Myrln fidgets in the hospital bed in the emergency room, where they have him hooked up to various machines that beep and chime and whir.

"I just wanted a few more days. I needed a few more days. I needed time to think...." He looks at me with eyes angry and sad at the same time. He is back in the hospital after only two days at home from a week-long stay for tests and such. I have been with him for the past 36 hours, including this morning when we had to call a Rescue Ambulance because he couldn't breathe, even with an oxygen tank.

We have been divorced now for twice as many years as we were married. But time had healed our wounds and we had developed a friendly relationship.

"I will be eternally grateful," he wheezes, "for all you are doing for me now."

My eyes fill with tears. "No problem," I say.

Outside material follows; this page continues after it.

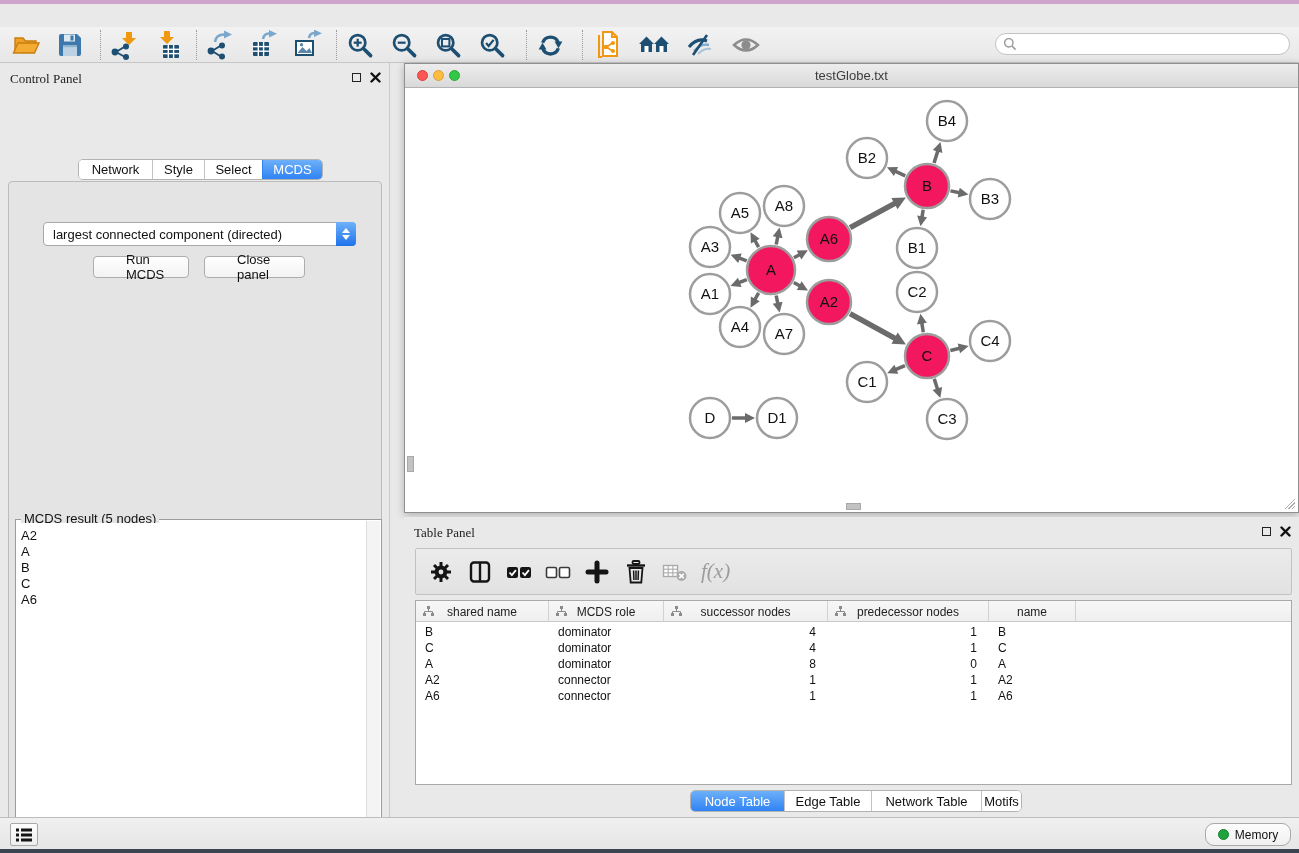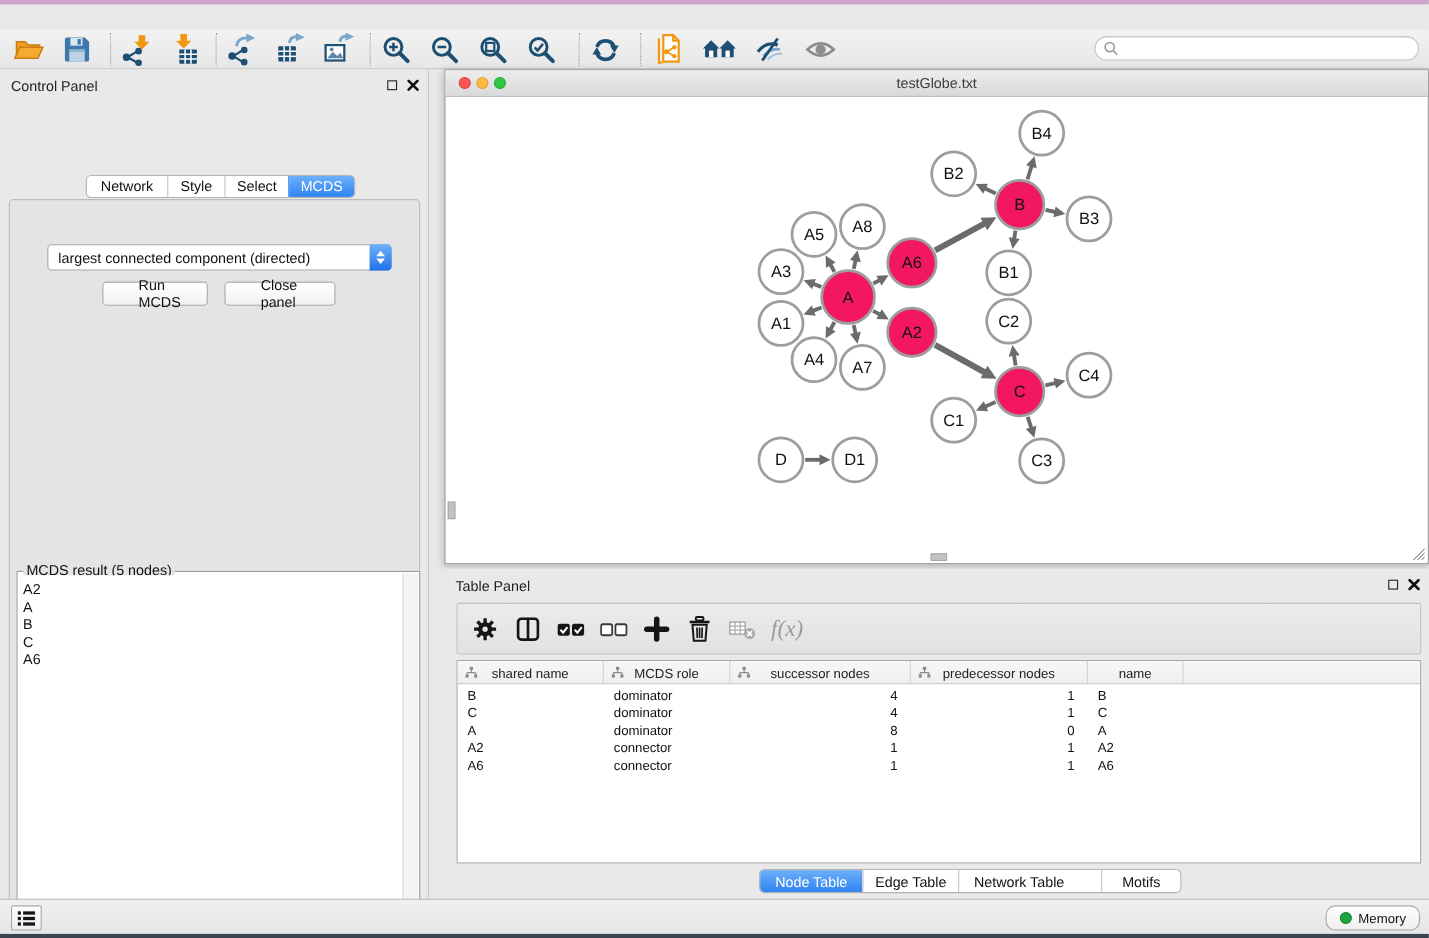"Control Panel" .panel-title { font-family: none -> Liberation Serif, serif }
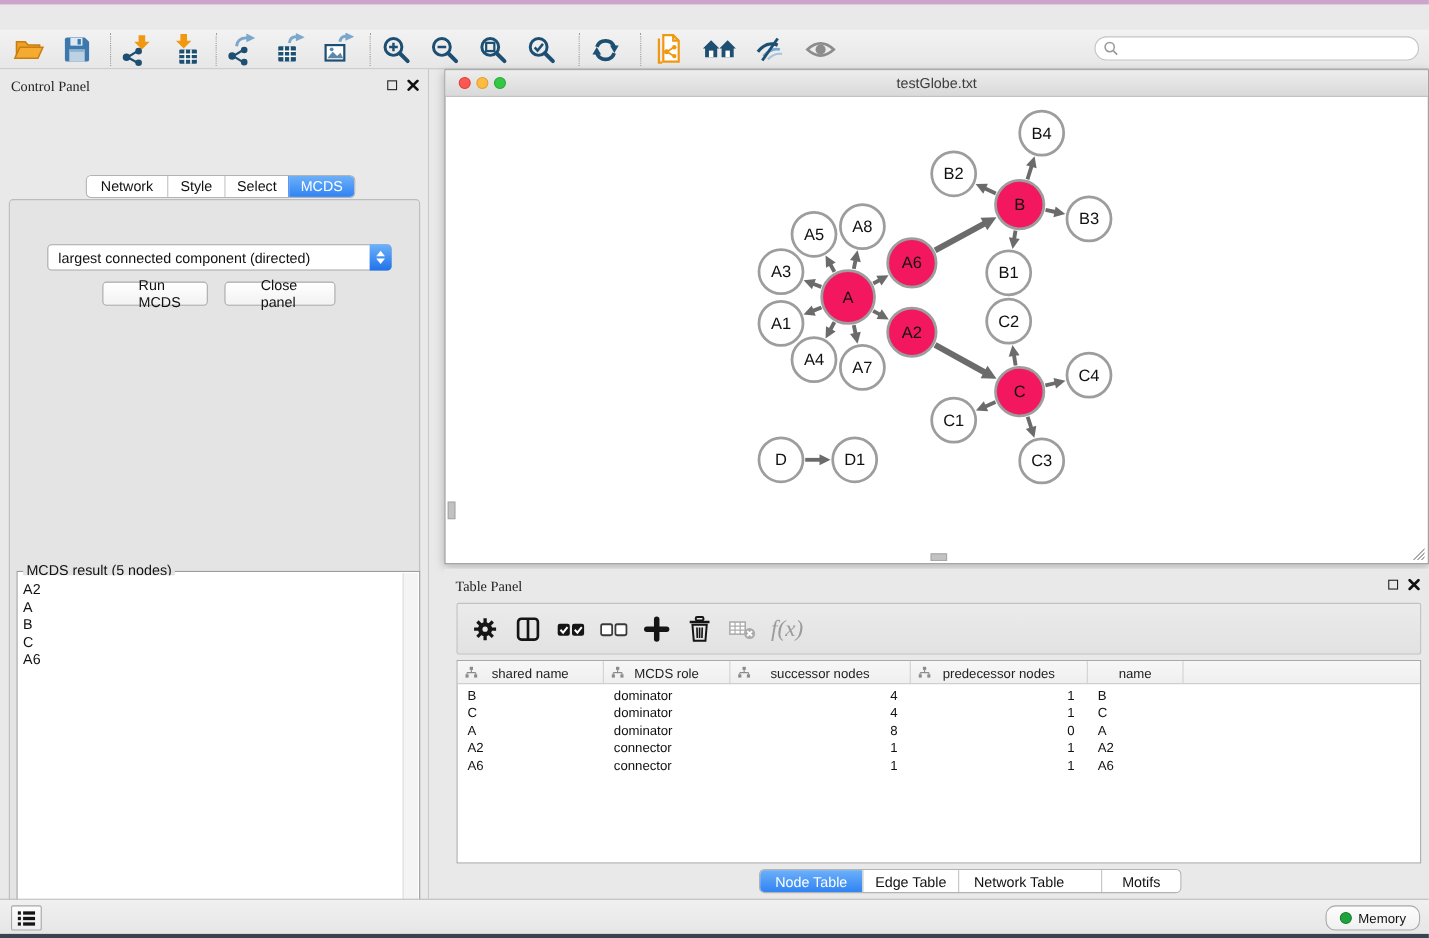"Motifs" div.seg-tab { margin-left: 20px -> none; width: 72px -> 40px }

"I have to tell you something," he says. "Even through it all, there was always a little love left."

"Yes," I say. "Me too."

And I'm crying and we are holding hands the way we once did long before I begged him to stop smoking.

Tonight he is temporarily hooked up to a respirator. b!X arrived from Oregon, and his sister and family from Massachusetts. He has not yet been awake for b!X and him to have a little time together. I hope he wakes, for both their sakes.

Meanwhile, I am back on the mountain with my mother, but I suspect will be be leaving again in a day or so.

They will take him off the respirator. He will either breathe or not. Either way, he won't be going home again.

Myrln, who once blogged here on Mondays, is my former spouse, the father of my children. He has inoperable lung cancer, which has spread to just about every vital organ.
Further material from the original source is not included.